Updated: Jun 23
Embarking on the path of entrepreneurship is a voyage filled with boundless possibilities, numerous decisions, and, yes, some challenges too. One pivotal decision lies in determining the best way to pay yourself for the sweat, time, and talent you pour into your dream venture. This decision hinges on the legal structure of your enterprise. In this blog, we address compensation and distributions for the most common legal business entity structures chosen by small business owners, which include sole proprietorship, partnership, single-member limited liability company (LLC), Subchapter S corporation (S corp), and Subchapter C corporation (C corp).
Let's delve into these structures, using real-life examples to illustrate the intricacies of compensation and distributions and their respective tax consequences.
Imagine a craftswoman, Sarah, who makes exquisite handmade jewelry. She sells her creations online, operating as a sole proprietor. In this structure, Sarah doesn't draw a traditional salary. Instead, she takes home the profit as her personal income, which is subject to self-employment taxes (Medicare and Social Security) along with income taxes.
Take the case of David and Lisa, who run a thriving boutique bakery.
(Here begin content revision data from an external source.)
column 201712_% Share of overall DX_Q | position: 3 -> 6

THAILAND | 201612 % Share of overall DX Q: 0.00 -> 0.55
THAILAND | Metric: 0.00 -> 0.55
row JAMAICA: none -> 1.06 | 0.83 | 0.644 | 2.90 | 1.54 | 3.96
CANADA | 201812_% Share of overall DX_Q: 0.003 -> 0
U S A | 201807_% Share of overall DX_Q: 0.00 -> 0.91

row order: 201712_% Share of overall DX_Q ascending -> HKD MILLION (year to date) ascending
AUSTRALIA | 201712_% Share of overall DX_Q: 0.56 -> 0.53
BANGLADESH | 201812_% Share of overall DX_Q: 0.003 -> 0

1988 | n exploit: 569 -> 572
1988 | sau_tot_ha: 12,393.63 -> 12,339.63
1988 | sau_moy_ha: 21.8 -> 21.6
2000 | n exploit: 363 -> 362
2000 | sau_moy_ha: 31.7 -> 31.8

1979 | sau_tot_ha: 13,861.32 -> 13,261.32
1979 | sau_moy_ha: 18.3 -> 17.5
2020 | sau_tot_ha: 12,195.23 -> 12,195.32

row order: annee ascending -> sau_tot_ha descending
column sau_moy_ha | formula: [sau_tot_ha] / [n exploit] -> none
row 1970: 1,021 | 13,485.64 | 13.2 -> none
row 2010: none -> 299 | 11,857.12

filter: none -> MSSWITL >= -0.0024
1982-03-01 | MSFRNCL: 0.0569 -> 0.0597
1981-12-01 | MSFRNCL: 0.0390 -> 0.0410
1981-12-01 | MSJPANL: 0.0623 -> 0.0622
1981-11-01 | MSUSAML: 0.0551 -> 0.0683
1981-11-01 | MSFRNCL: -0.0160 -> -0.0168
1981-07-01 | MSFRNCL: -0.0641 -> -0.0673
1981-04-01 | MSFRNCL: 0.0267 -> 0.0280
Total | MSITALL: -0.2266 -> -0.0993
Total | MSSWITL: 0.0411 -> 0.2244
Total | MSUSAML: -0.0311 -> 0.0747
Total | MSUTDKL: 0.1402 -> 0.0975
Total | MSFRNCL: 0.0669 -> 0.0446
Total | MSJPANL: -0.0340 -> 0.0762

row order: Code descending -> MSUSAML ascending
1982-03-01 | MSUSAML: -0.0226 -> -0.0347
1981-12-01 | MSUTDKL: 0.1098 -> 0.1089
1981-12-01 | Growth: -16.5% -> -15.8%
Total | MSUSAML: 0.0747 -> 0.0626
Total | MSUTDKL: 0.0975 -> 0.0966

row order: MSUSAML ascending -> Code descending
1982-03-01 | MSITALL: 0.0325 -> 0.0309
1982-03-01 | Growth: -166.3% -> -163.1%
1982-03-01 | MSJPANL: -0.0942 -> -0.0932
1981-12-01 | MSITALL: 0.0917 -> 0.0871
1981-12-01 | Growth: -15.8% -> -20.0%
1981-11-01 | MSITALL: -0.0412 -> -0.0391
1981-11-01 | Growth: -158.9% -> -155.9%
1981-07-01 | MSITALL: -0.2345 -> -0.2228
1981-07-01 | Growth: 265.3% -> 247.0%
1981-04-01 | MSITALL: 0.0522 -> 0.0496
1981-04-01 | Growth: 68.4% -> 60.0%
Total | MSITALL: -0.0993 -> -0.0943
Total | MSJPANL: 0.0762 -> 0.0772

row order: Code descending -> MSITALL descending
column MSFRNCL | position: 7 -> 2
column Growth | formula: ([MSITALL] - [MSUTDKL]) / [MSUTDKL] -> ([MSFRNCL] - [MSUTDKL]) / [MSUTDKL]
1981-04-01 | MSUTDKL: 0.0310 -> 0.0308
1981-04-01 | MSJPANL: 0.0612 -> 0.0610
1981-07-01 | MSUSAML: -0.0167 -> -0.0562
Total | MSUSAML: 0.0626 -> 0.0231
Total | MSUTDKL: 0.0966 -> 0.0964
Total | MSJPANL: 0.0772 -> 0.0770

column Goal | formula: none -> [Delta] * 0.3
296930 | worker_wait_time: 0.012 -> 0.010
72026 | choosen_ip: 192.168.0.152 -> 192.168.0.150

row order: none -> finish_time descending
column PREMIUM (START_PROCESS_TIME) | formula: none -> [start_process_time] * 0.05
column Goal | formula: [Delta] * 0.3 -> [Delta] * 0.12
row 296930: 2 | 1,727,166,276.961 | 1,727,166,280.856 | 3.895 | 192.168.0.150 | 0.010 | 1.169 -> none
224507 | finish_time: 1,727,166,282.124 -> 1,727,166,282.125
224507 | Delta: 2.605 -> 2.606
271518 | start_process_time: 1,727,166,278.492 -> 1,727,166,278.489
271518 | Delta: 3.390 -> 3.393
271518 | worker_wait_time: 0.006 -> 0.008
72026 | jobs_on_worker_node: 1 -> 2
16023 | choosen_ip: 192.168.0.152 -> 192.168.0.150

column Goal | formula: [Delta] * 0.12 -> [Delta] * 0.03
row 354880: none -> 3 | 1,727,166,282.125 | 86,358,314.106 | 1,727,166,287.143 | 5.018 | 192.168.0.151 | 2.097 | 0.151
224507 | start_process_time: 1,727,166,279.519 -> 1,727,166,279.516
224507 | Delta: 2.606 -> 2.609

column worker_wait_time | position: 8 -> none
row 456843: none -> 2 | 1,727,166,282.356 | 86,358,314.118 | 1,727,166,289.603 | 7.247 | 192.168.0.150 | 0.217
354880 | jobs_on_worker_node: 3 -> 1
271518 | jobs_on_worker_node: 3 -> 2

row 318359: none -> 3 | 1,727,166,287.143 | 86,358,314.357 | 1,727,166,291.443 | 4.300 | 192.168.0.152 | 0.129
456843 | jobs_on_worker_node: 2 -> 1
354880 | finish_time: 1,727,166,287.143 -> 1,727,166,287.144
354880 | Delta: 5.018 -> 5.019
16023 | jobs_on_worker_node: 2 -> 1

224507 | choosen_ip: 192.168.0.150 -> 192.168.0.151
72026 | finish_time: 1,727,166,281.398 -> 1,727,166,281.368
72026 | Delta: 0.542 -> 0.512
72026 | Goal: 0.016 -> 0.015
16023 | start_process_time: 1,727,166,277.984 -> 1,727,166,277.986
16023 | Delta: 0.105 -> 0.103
As partners, they can choose to take distributions from the bakery's profits. Lisa, an early riser, also bakes the goods, so she receives "guaranteed payments," much like a salary for her additional services. These payments are deducted from the bakery's income and are subject to self-employment taxes. The distributions they take are generally not subject to these taxes but are part of their share of the partnership's profits after tax.
Single-Member Limited Liability Company (LLC)
Consider Jack, a savvy tech consultant who established his single-member LLC. As an LLC, Jack can choose to be taxed as a sole proprietorship or a corporation. Typically, he pulls money from the LLC as draws, similar to Sarah. As noted above, the single member takes home the profit as personal income, which is subject to self-employment taxes when treated as a sole proprietorship. If Jack opts for his LLC to be taxed as a corporation, he could pay himself a "reasonable" salary subject to employment taxes, then take additional profits as dividends, taxed at a potentially lower rate.
Subchapter S Corporation (S Corp)
Emma runs a successful marketing agency and has chosen the S corp structure. As an S corp owner, she is considered an employee and is required to pay herself a "reasonable" salary before taking additional profits as distributions. Her salary is subject to employment taxes, but the distributions are generally only subject to income tax, providing a more tax-efficient method of receiving her earnings.
Subchapter C Corporation (C Corp)
Finally, meet Max, who owns a bustling tech startup, a C corp. Max draws a salary, which is an expense to the corporation and subject to employment taxes. Beyond this, he can also receive dividends from profits. These dividends, however, are subject to double taxation - once at the corporate level and again at the individual level when Max receives them.
Compensation vs. Distributions: Decoding the Difference
Compensation refers to the salary or wages you receive for the work done in your business. It's subject to employment taxes (Medicare, Social Security) and income taxes. Distributions in the form of dividends generally receive preferential tax treatment at lower tax rates. Distributions unrelated to dividends are generally not subject to taxes; instead, they reduce your tax basis, which impacts the amount of gain or loss you will need to recognize when you sell your share of ownership in the business.
In terms of taxes, compensation is taxed at your personal income tax rate and is subject to employment taxes. Dividend distributions, conversely, are taxed at preferential capital tax rates and are not subject to employment taxes. Distributions received that exceed your tax basis in the business may be subjected to taxes at the preferential capital tax rates.
If you're operating an S Corp, LLC taxed as a corporation or a C Corp, it's essential to strike a balance between salary and dividends. For instance, if Emma from our S Corp example pays herself an excessively low salary while taking high distributions, it might be viewed as an attempt to evade payroll taxes, inviting unwanted scrutiny from the IRS. Similarly, Max's tech startup needs to balance salary and dividends, considering the double taxation on dividends in a C Corp.
Also, while distributions may save on employment taxes, they do not count toward retirement contributions. So, if you plan to contribute to a retirement plan based on earned income like a SEP-IRA or a Solo 401(k), you'll want to ensure you take enough salary to support your contributions.
The Bottom Line
Entrepreneurship is an exhilarating voyage; every journey is as unique as the entrepreneur undertaking it. Each legal entity structure has its strengths and weaknesses concerning owner compensation. While a sole proprietorship or partnership allows for more straightforward income draws, an LLC, S Corp, or C Corp might offer more tax efficiency by balancing salary and dividends.
Nevertheless, always consult a trusted tax advisor or accountant to navigate these complexities. After all, building a successful business isn't just about making money - it's also about strategic planning to make your money work best for you.